Sutter hielt den Wagen an und stürzte hinüber an die Mauer, um hinunterzusehen.
Der Grundstein zur Terrasse war 1334 gelegt worden, doch der Bau der Stützmauern hatte sich bis 1514 hingezogen. Bis zur Berner Reformation von 1528 war die Aufschüttung des Gevierts hinter den Stützmauern noch nicht vollendet gewesen; es hatte noch 14 Meter unter dem heutigen Niveau gelegen und eine Schutthalde gebildet. 1986 war es bei Grabungsarbeiten auf der Münsterplattform zum Berner Skulpturenfund gekommen, einem spektakulären Fund von Heiligenstatuen, die beim Bildersturm aus dem Münster entfernt und auf die Schutthalde geworfen worden waren. Bis 1531 hatte die Plattform als Friedhof und danach als Parkanlage gedient. Sie war umgeben von Balustraden aus Sandstein, mit Rosskastanien bepflanzt und wurde zur Aare hin von zwei Eckpavillons abgeschlossen.

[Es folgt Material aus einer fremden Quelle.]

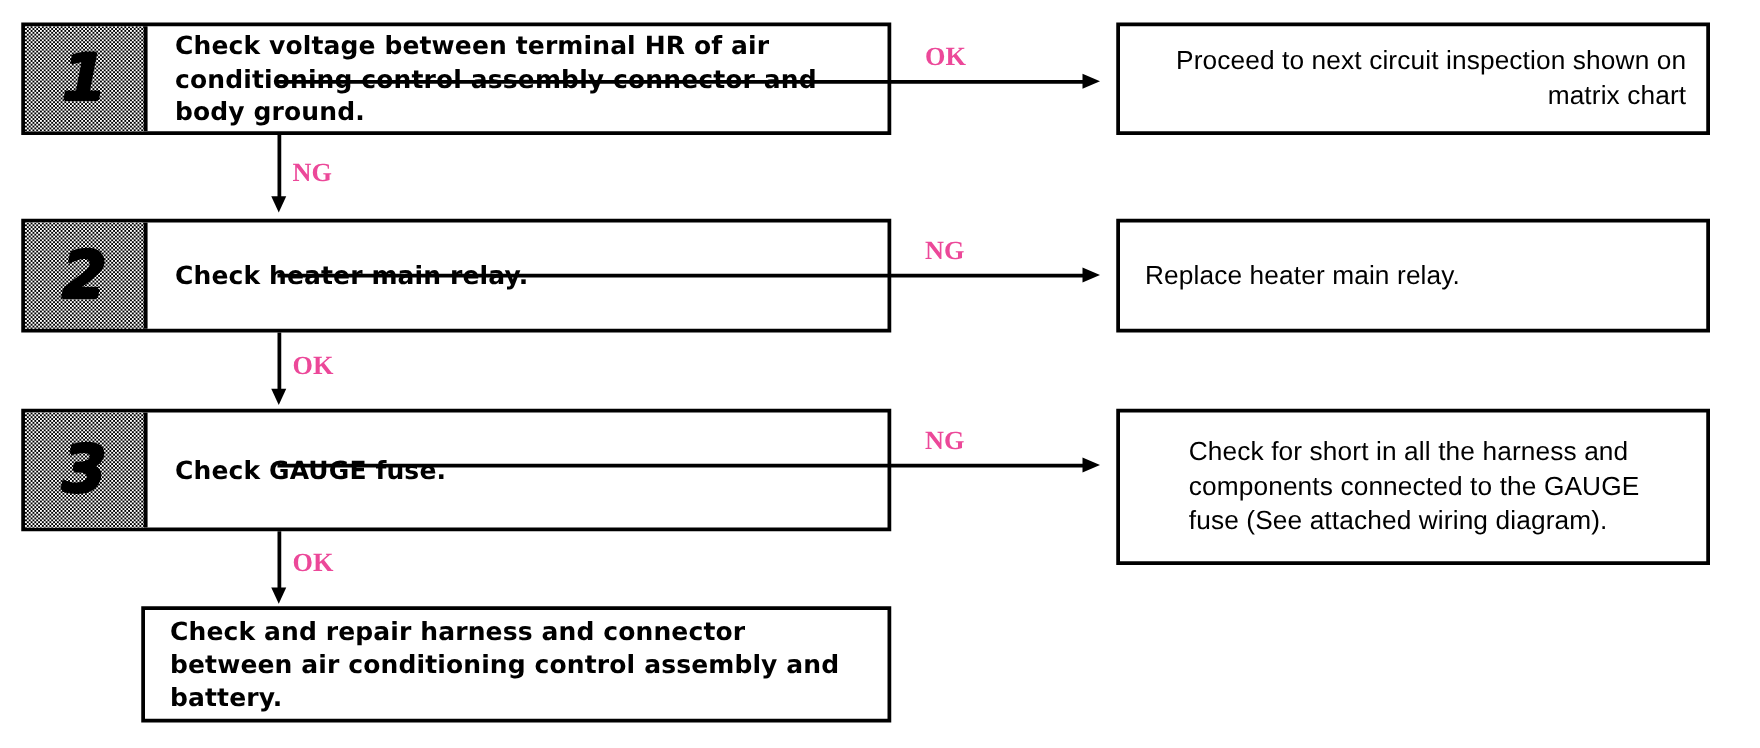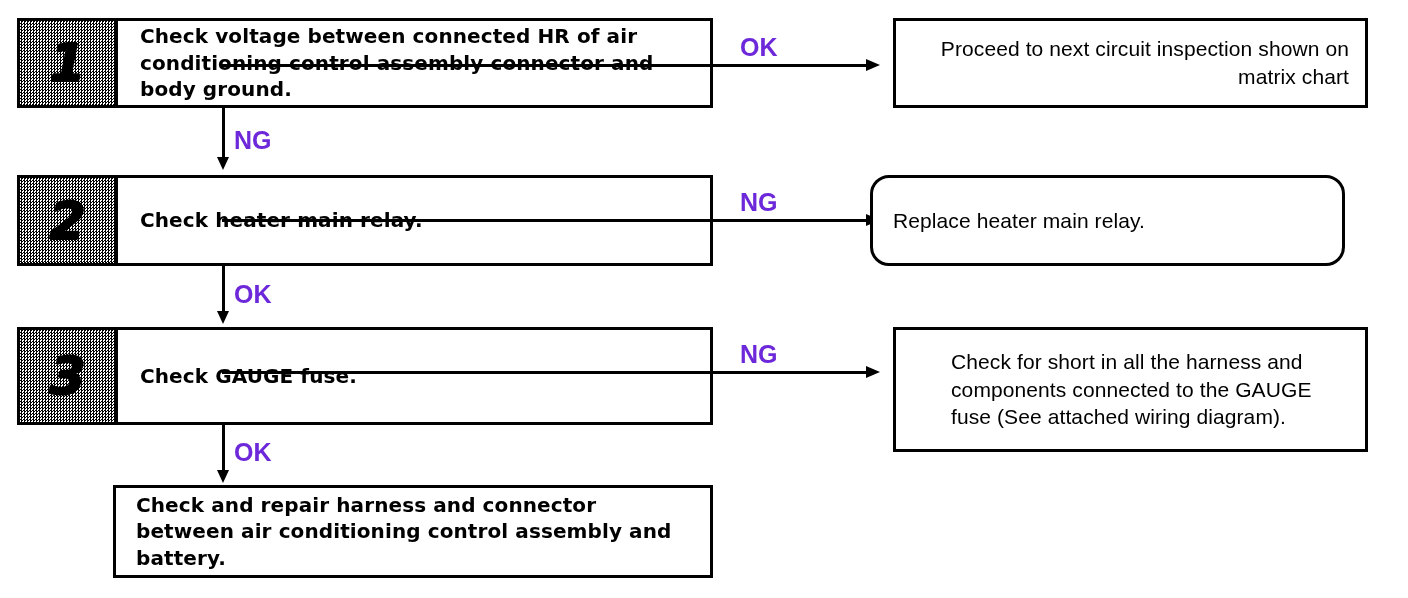"Check voltage between connected HR" div.box-text { text: connected -> terminal }
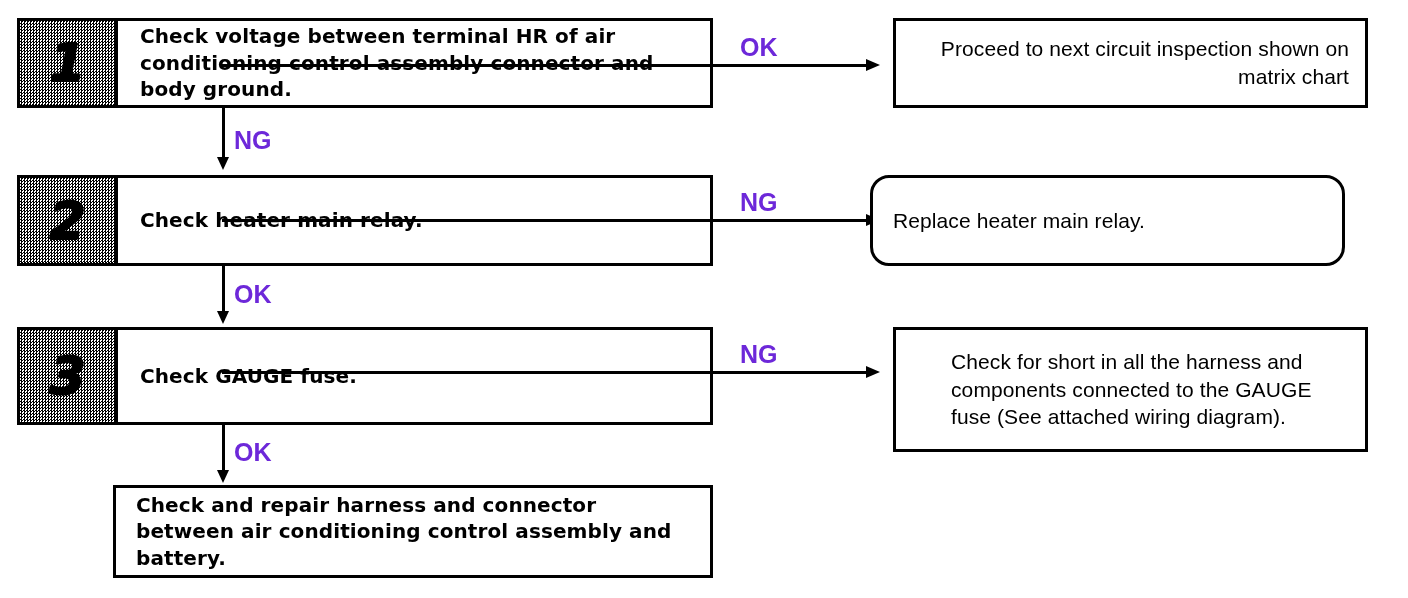"OK" .conn-label { color: #6d28d9 -> #ec4899; font-family: Liberation Sans, sans-serif -> Liberation Serif, serif; font-size: 25px -> 21px }
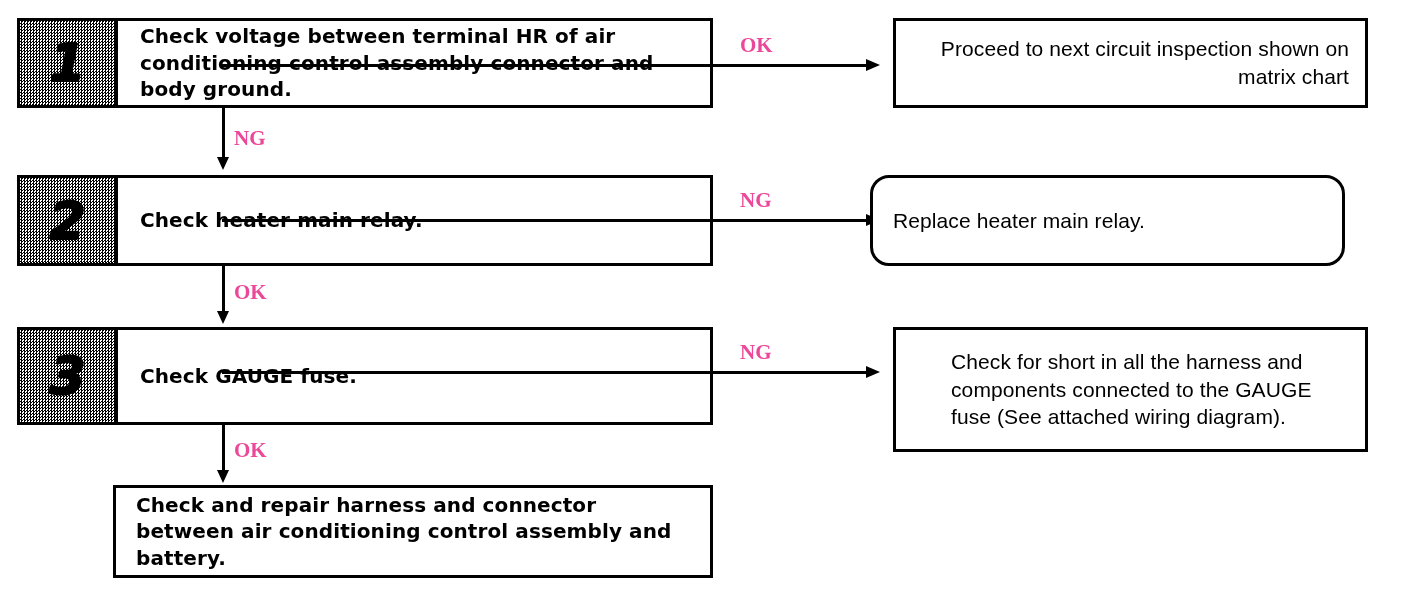"Replace heater main relay." div.box { border-radius: 19px -> none; left: 870px -> 893px }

Sutter konnte sich kaum vorstellen, wie der Wagen da runter gekommen sein sollte!
„Kein Wärmebild, Franz“, riss ihn Arno Gonzalo aus seinen durcheinanderwirbelnden Gedanken. „So schnell kühlt ein Körper nicht ab, der Wagen ist leer.“
Erschüttert vor Erleichterung, ließen die Männer die Schultern fallen. „Gott sei Dank!“, stieß Sutter aus. Er warf den Kopf in den Nacken und überlegte. „Wie sieht’s aus mit Morettis Handy?“
Sami Zemeckis, der kleine Grieche, verneinte: „Fehlanzeige. Ich habe keinen Sensor auf dem Schirm.“
Sutter hatte nichts anderes erwartet. Er wusste, wo Moretti sich befand – metertief unter der Erde in Custers verdammtem Rattenloch! „Ja, aber dann muss er ihn woanders hingebracht und den Wagen entsorgt haben!“, knurrte er vor Aufregung und Angst grantig. „Arno, wo stand er, als du ihn beim ersten Mal geortet hast?“
„Bei drei Uhr.“
Sutter drehte sich um und lehnte sich, die angewinkelten Ellbogen obenauf und den Rücken an die kalte Mauer gedrückt, zurück und blickte in die angegebene Richtung. „Was ist da?“, fragte er.
„Die Baustelle“, erklärte Scherrer.
„Das sehe ich auch! Was passiert da?“
„Da finden Ausgrabungen statt. Ein paar Archäologen haben ein paar alte Stadtmauern und Häuserruinen gefunden.“
„Auch einen Eingang?“, fragte Sutter hellhörig.
Scherrer nickte. „Sieht so aus. Ein Eingang, mehrere Kammern und viele abzweigende Gänge. Ihr müsst vorsichtig sein! Die Stollen könnten einsturzgefährdet sein! Und überall könnte Custer lauern und mit einer MP auf euch warten!“
„Wo bleiben die Scharfschützen?“
„Sind unterwegs. In zwei Minuten sind sie bei euch.“
„Okay, gut, danke. Wir sehen uns mal um. Drückt uns die Daumen!“
„Und Zehen und sämtliche anderen Glieder, ist doch klar, Mann! Bringt uns den alten Chef zurück! Nicht auszudenken, wie öd es ohne Moretti werden würde!“
Sutter knirschte wütend mit den Zähnen. Es wäre nicht nötig gewesen, die Gedanken noch stärker auf das erwartete Szenario zu lenken!
„Seid ums Himmels Willen vorsichtig!“
Als wenn ihm das nicht selbst in den Sinn gekommen wäre! „Das werden wir!“, bestätigte er knapp.